>>>

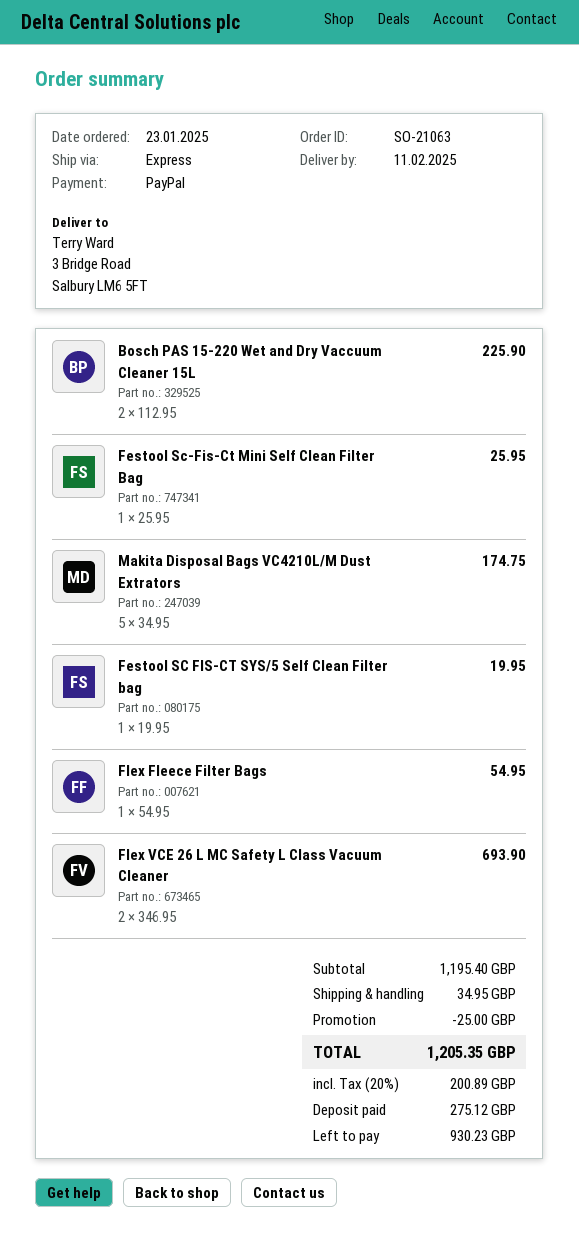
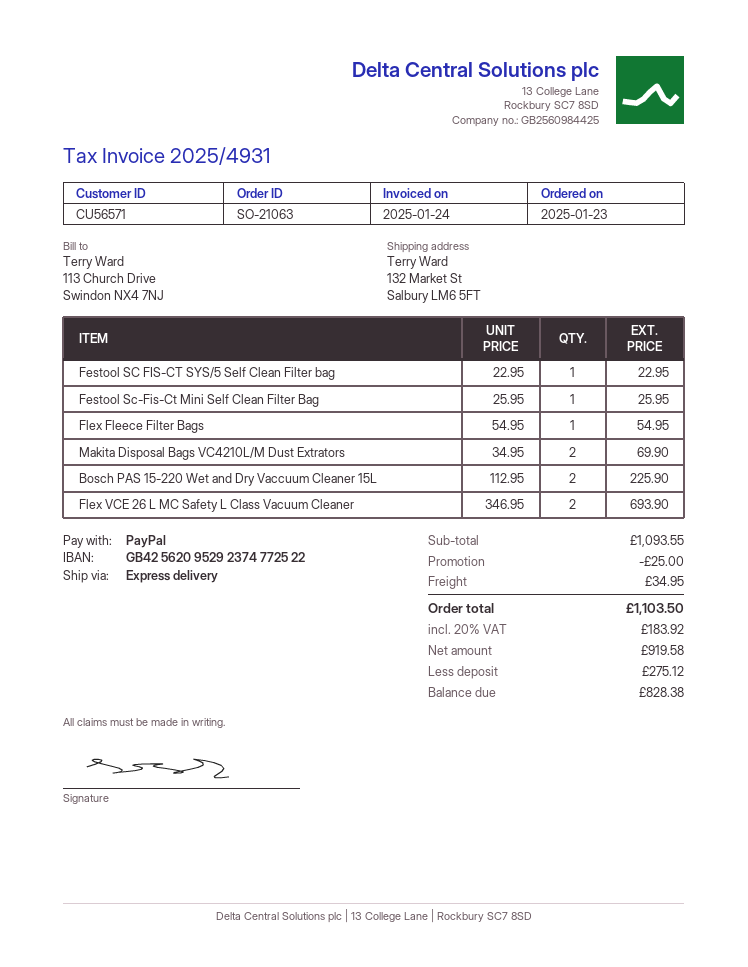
ship to: 3 Bridge Road, Salbury LM6 5FT -> 132 Market St, Salbury LM6 5FT
Makita Disposal Bags VC4210L/M Dust Extrators: 5 x 34.95 = 174.75 -> 2 x 34.95 = 69.90
Festool SC FIS-CT SYS/5 Self Clean Filter bag: 1 x 19.95 = 19.95 -> 1 x 22.95 = 22.95
subtotal: 1195.40 -> 1093.55
tax: 20% = 200.89 -> 20% = 183.92
total: 1205.35 -> 1103.50
balance: 930.23 -> 828.38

<<<

Only the pictures may be dropped when you copy the data above; everything else stays exact.

Task output:
ship to: 3 Bridge Road, Salbury LM6 5FT -> 132 Market St, Salbury LM6 5FT
Makita Disposal Bags VC4210L/M Dust Extrators: 5 x 34.95 = 174.75 -> 2 x 34.95 = 69.90
Festool SC FIS-CT SYS/5 Self Clean Filter bag: 1 x 19.95 = 19.95 -> 1 x 22.95 = 22.95
subtotal: 1195.40 -> 1093.55
tax: 20% = 200.89 -> 20% = 183.92
total: 1205.35 -> 1103.50
balance: 930.23 -> 828.38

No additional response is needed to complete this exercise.